景年也开始慌了,又喊了一声:“阿兄……”

“嗯。”

陆景堂终于应声了。

景年不自在地挪了小半步,先承认错误:“阿兄,是我回来晚了,我应该先回家的,我是在……”

陆景堂突然抬手:“三郎,你先回去。”

第408章

“欸!”

三郎应了一声,“二兄,我先回院儿睡觉了,跑了一整日,早困了。”

陆景堂挥了挥手,三郎立刻头也不回地跑了。

景年眼睁睁看着堂兄弃他而去,心头发凉。

阿兄这是要罚他,所以把人都撵走,给他留点儿脸面吗?毕竟他都是加了冠的成年郎君了。

可是三郎也不是外人,难道……难道要杖臀?

景年被自己的脑补吓得脸色一阵青白,横竖也没外人了,往兄长面前一扑:“阿兄,我知道错了,换个惩罚吧!”

陆景堂:“……?”

什么惩罚?他方才说话了吗?

“你先起来。”他拽了景年一下。

“我不。”景年抱着兄长的腰——他小时候干这种事,只能抱大腿,死活不起

“阿兄我才刚回来,等……等我下次犯错,攒着一起罚行不行?”

在外已经是沉稳有度处事周全的郎君,在兄长和好友面前,撒娇耍混信手拈来,也不晓得谁惯的。

陆景堂哭笑不得,胸口堵着的郁气都泄了一半。

“起来说话。”

陆景堂又拽了景年一下,没拽动,干脆不管他了,往后一坐,“你愿意跪着,就跪着吧。”

景年一听,立刻站起来了,谁还愿意跪着啊,要不然他跟宗廷讨圣旨,不就是为了少跪几次。

“不跪了?”陆景堂冷笑一声。

景年拍拍膝盖:“天冷,跪着腿疼。”

他嘻嘻笑着,凑到兄长身边:“阿兄,我给你看个好东西。”

陆景堂心里压着事,原本想端正态度,好好跟景年说道说道。

谁想景年不按常理出牌,连消带打的,陆景堂现在脸也板不住了。

他斜睨了幼弟一眼:“什么好东西,值得你巴巴的来献宝?”

“你一准没见过!”

景年得意地仰着下巴,“欸不对,应该是没见过一模一样的。”

这倒是把陆景堂的好奇心勾起来了,不过他这人,惯常端得住,面上依旧一派淡然,好像一点儿都不感兴趣。

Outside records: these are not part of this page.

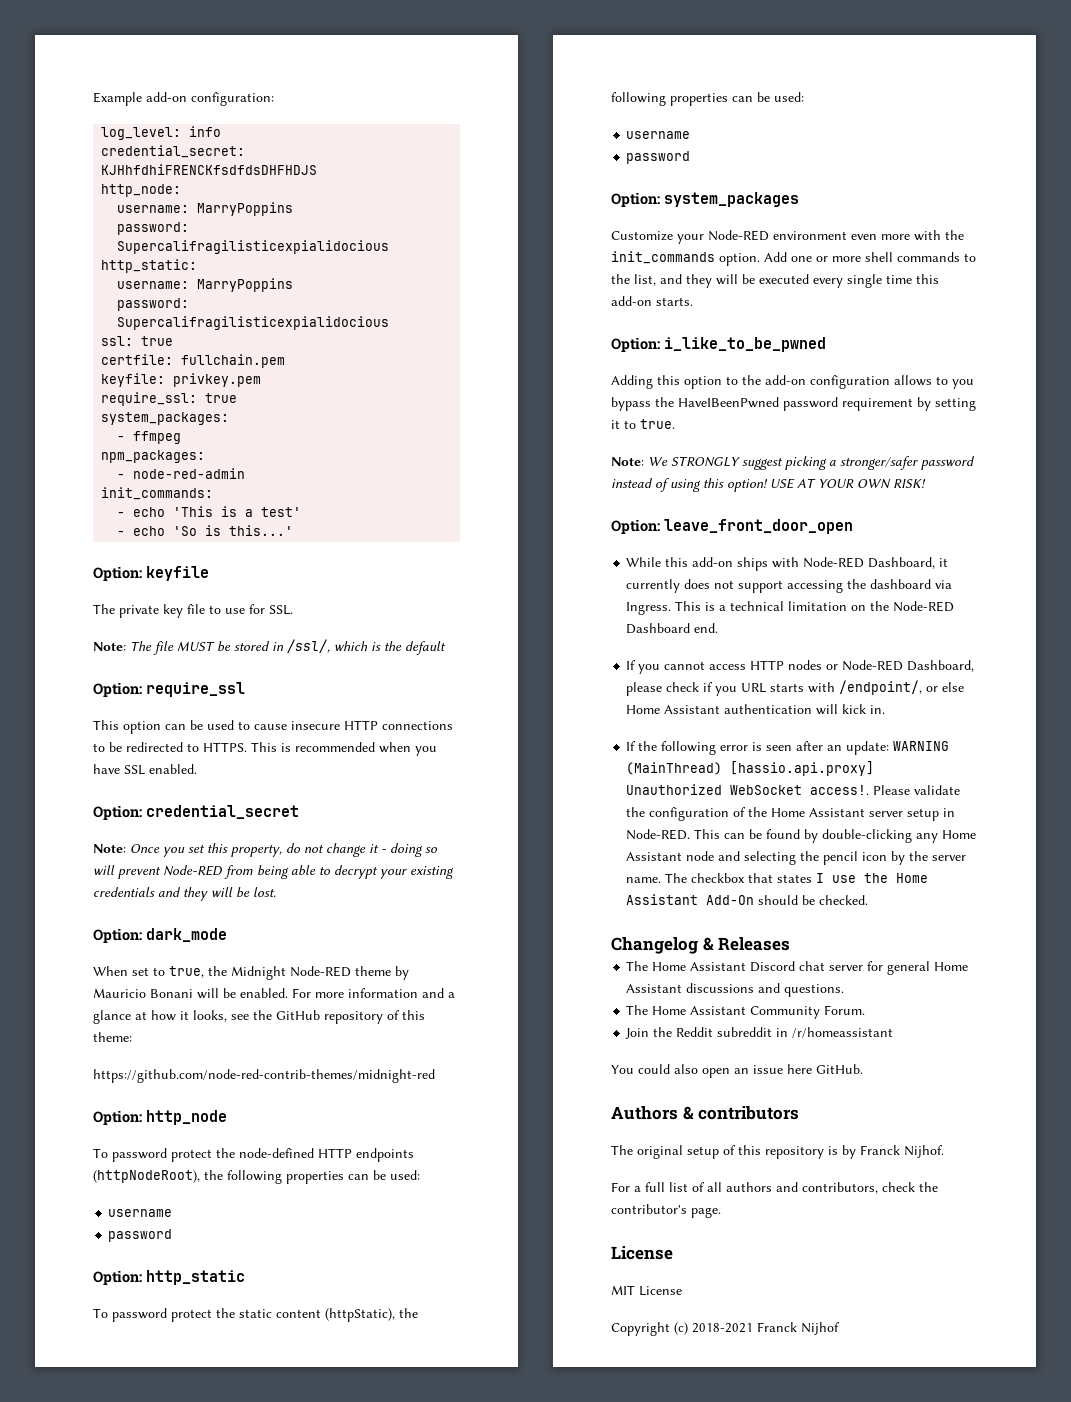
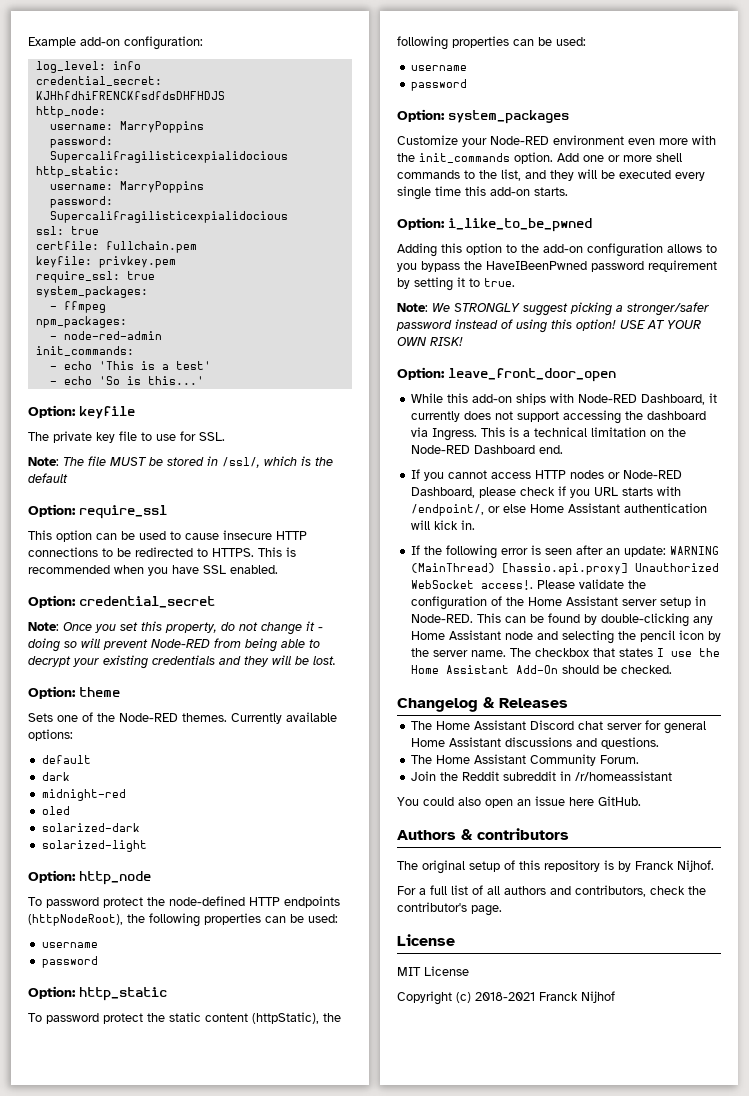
- Option: dark_mode
- When set to true, the Midnight Node-RED theme by Mauricio Bonani will be enabled. For more information and a glance at how it looks, see the GitHub repository of this theme:
- https://github.com/node-red-contrib-themes/midnight-red
+ Option: theme
+ Sets one of the Node-RED themes. Currently available options:
+ default
+ dark
+ midnight-red
+ oled
+ solarized-dark
+ solarized-light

他这幅样子,景年就没吊人胃口,掏出那卷圣旨,被他塞在袖子里,都压皱巴了。

陆景堂确实没少见过圣旨,那明黄的颜色方映入眼帘,他就狠狠的闭了闭眼。

“这是什么?”

“圣旨啊!”

景年将那卷圣旨在手里摆弄着,打开发现拿反了,又掉个头,差点儿没拿住掉地上。

陆景堂一口气上不来:“我当然知道是圣旨,我问你这里头写的什么!”

“阿兄你看!”

景年将展开的圣旨戳到兄长面前,“阿廷特意给我写的,里头的内容还是我拟的呢,我亲眼见着他写的。”

得意洋洋的语气,听得陆景堂眼前一阵发黑。

“阿兄我跟你说,阿廷可好了,待我还跟以前一样,他说了,让我不要拘于身份,我也觉得不应该,朝堂上我们是君臣,可私下我们还是至交啊……”

景年一张嘴嘚吧嘚吧说个不停,恨不能把宗廷吹上天。

“那是皇上……”

陆景堂无力道:“你怎么能直呼圣上名讳。”

“我知道他是皇上,是阿廷让我别拘礼,我要给他行礼,他还生气呢。”

景年不敢跟兄长说他拿话怼宗廷,最后还是宗廷先跟他低头,语言稍作修饰,虽然是实话,但听起来就不一样了。

“幸好是阿廷登了帝位。”

景年庆幸道:“要是五皇子,我们要倒大霉了。”

陆景堂现在没心情跟景年细讲诸皇子夺位的故事,他抬手示意,让景年坐下。

“你跟我仔细说说,今日遇见陛下之后的所有事,还有,怎么跟他进宫了?也不让三郎带个口信。”

“我在马车上睡着了。”

景年先回了后一个问题,“醒来的时候就在宫里了,然后……我从头讲吧……”

景年见兄长神色凝重,以为他是担心他君前失仪,冒犯了君上。

为了给兄长安心,也为了让他以后莫要干涉他和好友同以前一样交往,景年便事无巨细,几乎连能回忆得起来的对话都复述给了兄长听。

反正他和宗廷是君子之交,没有什么不可对人言的。

然而陆景堂并没有被安慰到,时不时追问几句,越听表情越沉重,火气越来越大。

“进宫也乘坐的御辇?”

“抱你进殿?你是睡着了,又不是昏迷了,这都醒不过来?”

“那是龙床,龙床是你能睡的吗?

“他说不用行礼,你就真不行了?”

“你……你还敢替皇上拟旨,你怎么不上天呢?!”

“那池子再大再好,也不是你的!”

至于连吃带拿,完全是小问题了。

陆景堂终究没忍住:“陆景年,你给我站起来!”

他素来老成持重,也就是在家人,尤其是幼弟面前,情绪波动大一些。

今日一身养气功夫,是彻底在景年身上破了功。

景年让他吼得一个哆嗦,下意识站起身,垂着脑袋还觉得委屈。

乘御辇又不是他自己要乘的,他那不是睡着了嘛!

而且阿廷也不是第一回 抱他,不光抱过,还背过,都是好兄弟,互相帮助一下,有什么大不了的。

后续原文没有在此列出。